Wednesday, 18 November 2009

Data and the journal article

I recently had a discussion (billed as a presentation, but it was on such an (ahem) intimate scale that it became a discussion) at Ithaka, the organisation in New York that runs JSTOR, ArtSTOR and Portico. We talked about some of the issues surrounding supporting journal articles better with data. Both research funders and some journals are starting to require researchers/authors to keep and to make available the data that supports the conclusions in their articles. How can they best do this?

It seems to me that there are 4 ways of associating data with an article. The first is through the time-honoured (but not very satisfactory) Supplementary Materials, the second is through citations and references to external data, the third is through databases that are in some way integrated with the article, and the fourth is through data encoded within the article text.

My expectation was that most supplementary materials that included data would actually be in Excel spreadsheets, and a few would be in CSV files, while even fewer would be in domain-specific, science-related encodings. I was quite shocked after a little research to find, at least for the Nature journals I looked at, that nearly all supplementary data were in PDF files, while a few were in Word tables. I don't think I found any that were Excel, let alone CSV. This doesn't do much for data re-usability! As things stand currently, data in a PDF document (eg in tables) will probably need to be extracted by hand copy; possibly by cut and paste followed by extensive hand manipulation.

I would expect that looking away from the generalist journals towards domain-specific titles, would reveal more appropriate formats. However, a ridiculously quick check of Chem-Comm, a Royal Society of Chemistry title, showed supplementary data in PDF even for an "electronically enhanced article (eg Experimental procedures, spectra and characterization data, perhaps not openly accessible...).

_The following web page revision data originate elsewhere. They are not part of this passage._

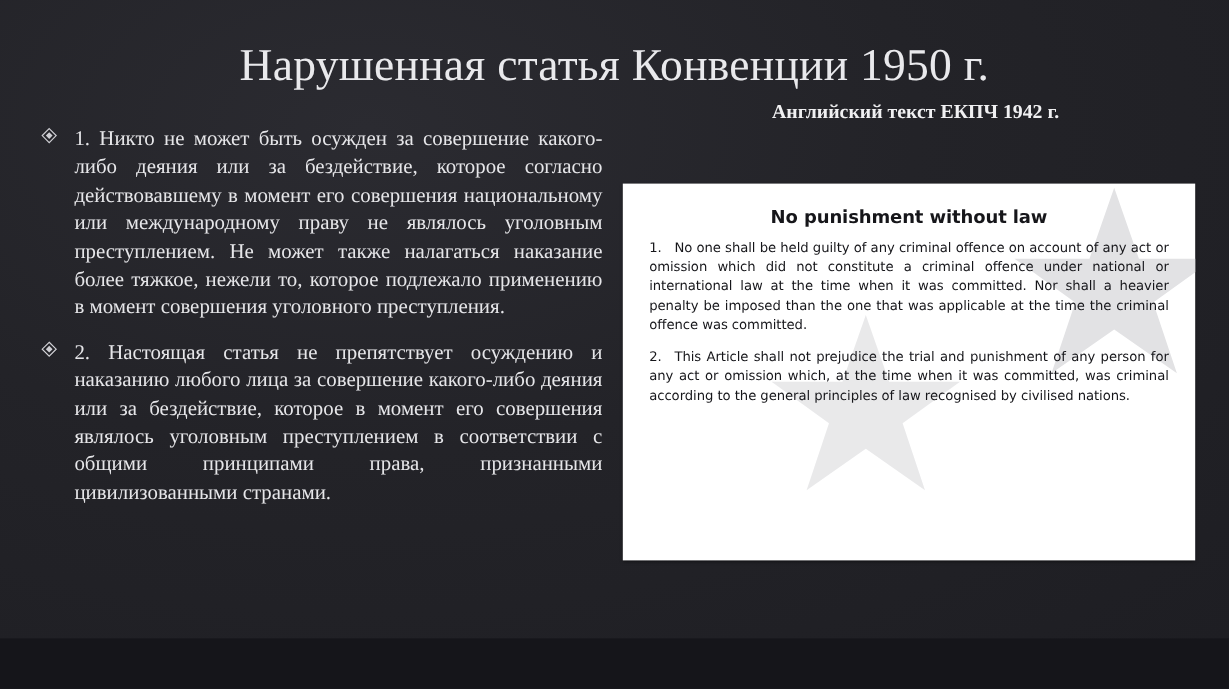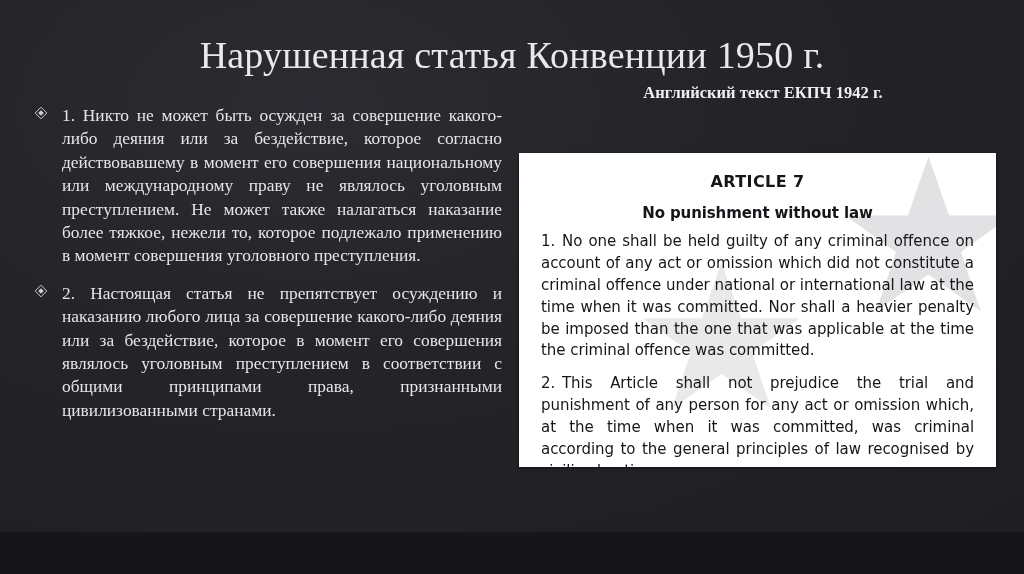--- a/index.html
+++ b/index.html
@@ -230,7 +230,6 @@
 
     <div class="doc-inner">
 
-      <div class="doc-article">ARTICLE 7</div>
 
       <div class="doc-subtitle">No punishment without law</div>
 

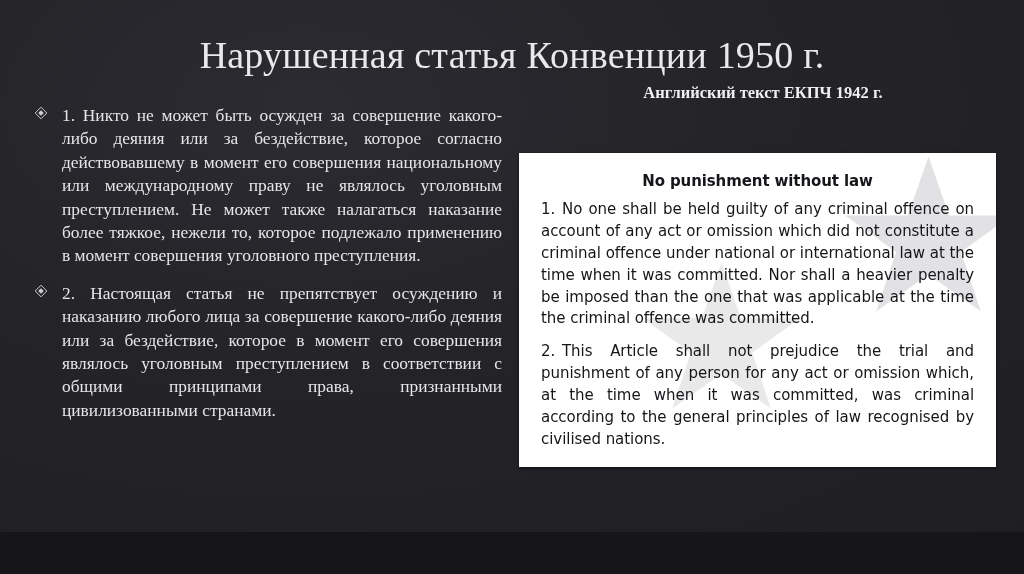--- a/index.html
+++ b/index.html
@@ -164,7 +164,7 @@
 
   .doc-para {
     margin: 0 0 11px 0;
-    font-size: 15px;
+    font-size: 11px;
     line-height: 1.46;
     text-align: justify;
     text-justify: inter-word;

There’s a bit of concern in some quarters about journals managing data, particularly that data would disappear behind the pay wall, limiting opportunities for re-use.

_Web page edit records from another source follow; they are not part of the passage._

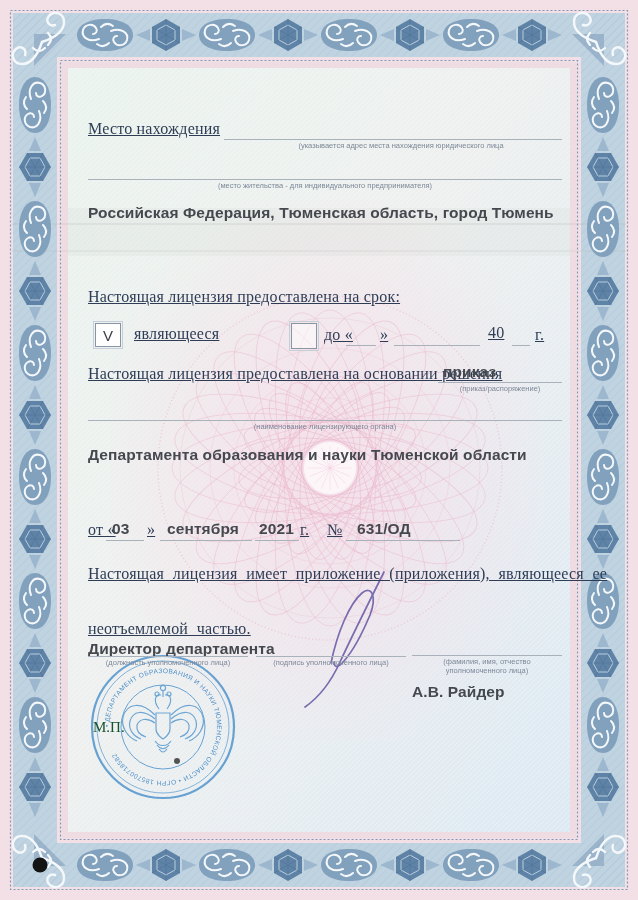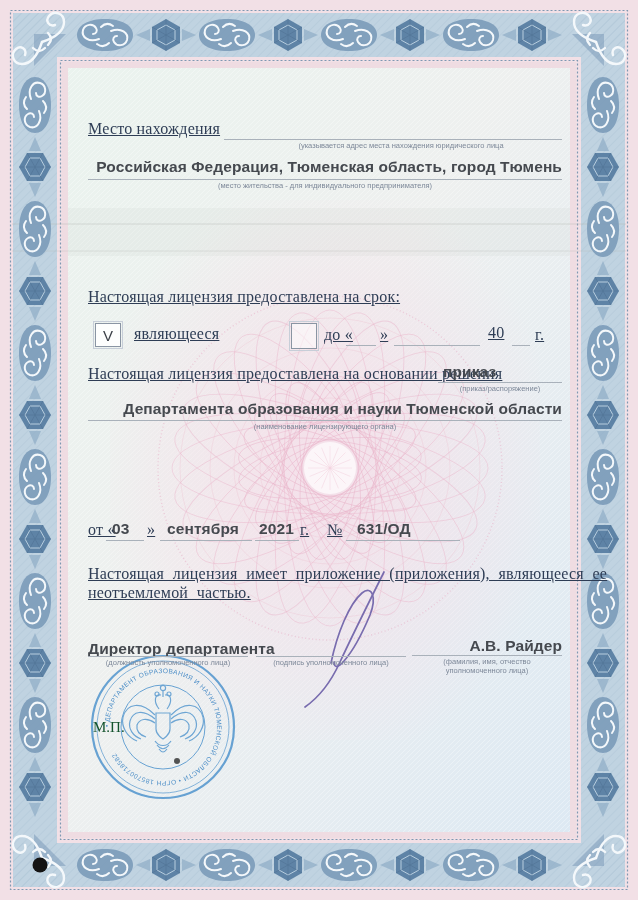--- a/index.html
+++ b/index.html
@@ -16,7 +16,7 @@
   .cb{position:absolute;border:1px solid #8a95a3;outline:1px solid #c7ced8;outline-offset:1px;
       background:rgba(255,255,255,.88);display:flex;align-items:center;justify-content:center;
       font:15px "Liberation Sans",sans-serif;color:#3a3f46;}
-  .center{text-align:right;}
+  .center{text-align:left;margin-top:46px;}
 </style>
 </head>
 <body>

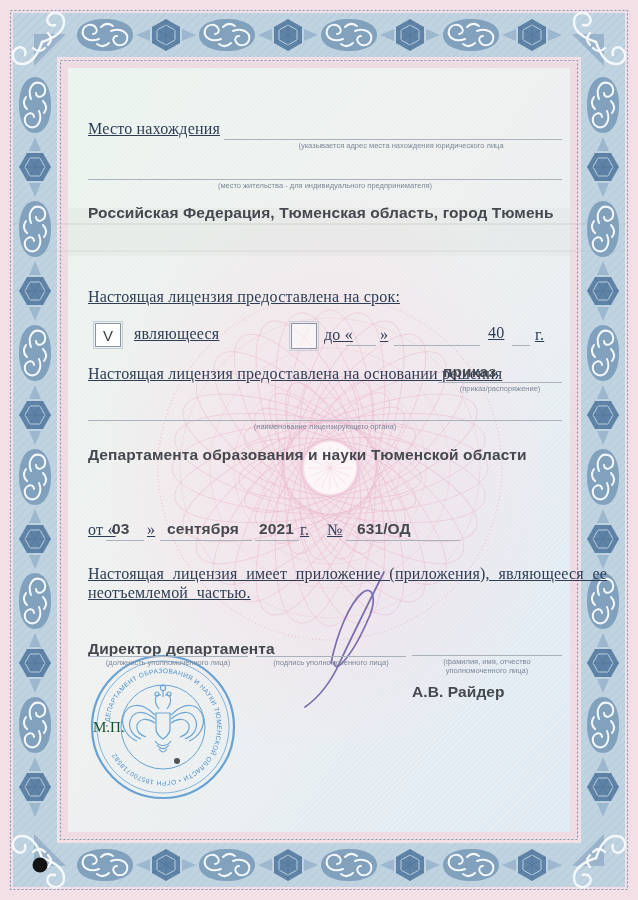--- a/index.html
+++ b/index.html
@@ -266,7 +266,7 @@
 <div class="t bold" style="left:357px;top:520px">631/ОД</div>
 
 <div class="t serif" style="left:88px;top:565px;word-spacing:4.5px">Настоящая лицензия имеет приложение (приложения), являющееся ее</div>
-<div class="t serif" style="left:88px;top:584px;word-spacing:4.5px">неотъемлемой частью.</div>
+<div class="t serif" style="left:88px;top:620px;word-spacing:4.5px">неотъемлемой частью.</div>
 
 <div class="t bold" style="left:88px;top:640px">Директор департамента</div>
 <div class="rule" style="left:88px;top:656px;width:160px"></div>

What would be ideal? I guess data that are encoded in domain-specific, standardised formats (perhaps supported by ontologies, well-known schemas, and/or open software applications) would be pretty useful. I’ve also got a vague sense of unease about the lack of any standardised approach to describing context, experimental conditions, instrument calibrations, or other critical metadata needed to interpret the data properly. This is a tough area, as we want to reduce the disincentives to deposit as well as increase the chances of successful re-use.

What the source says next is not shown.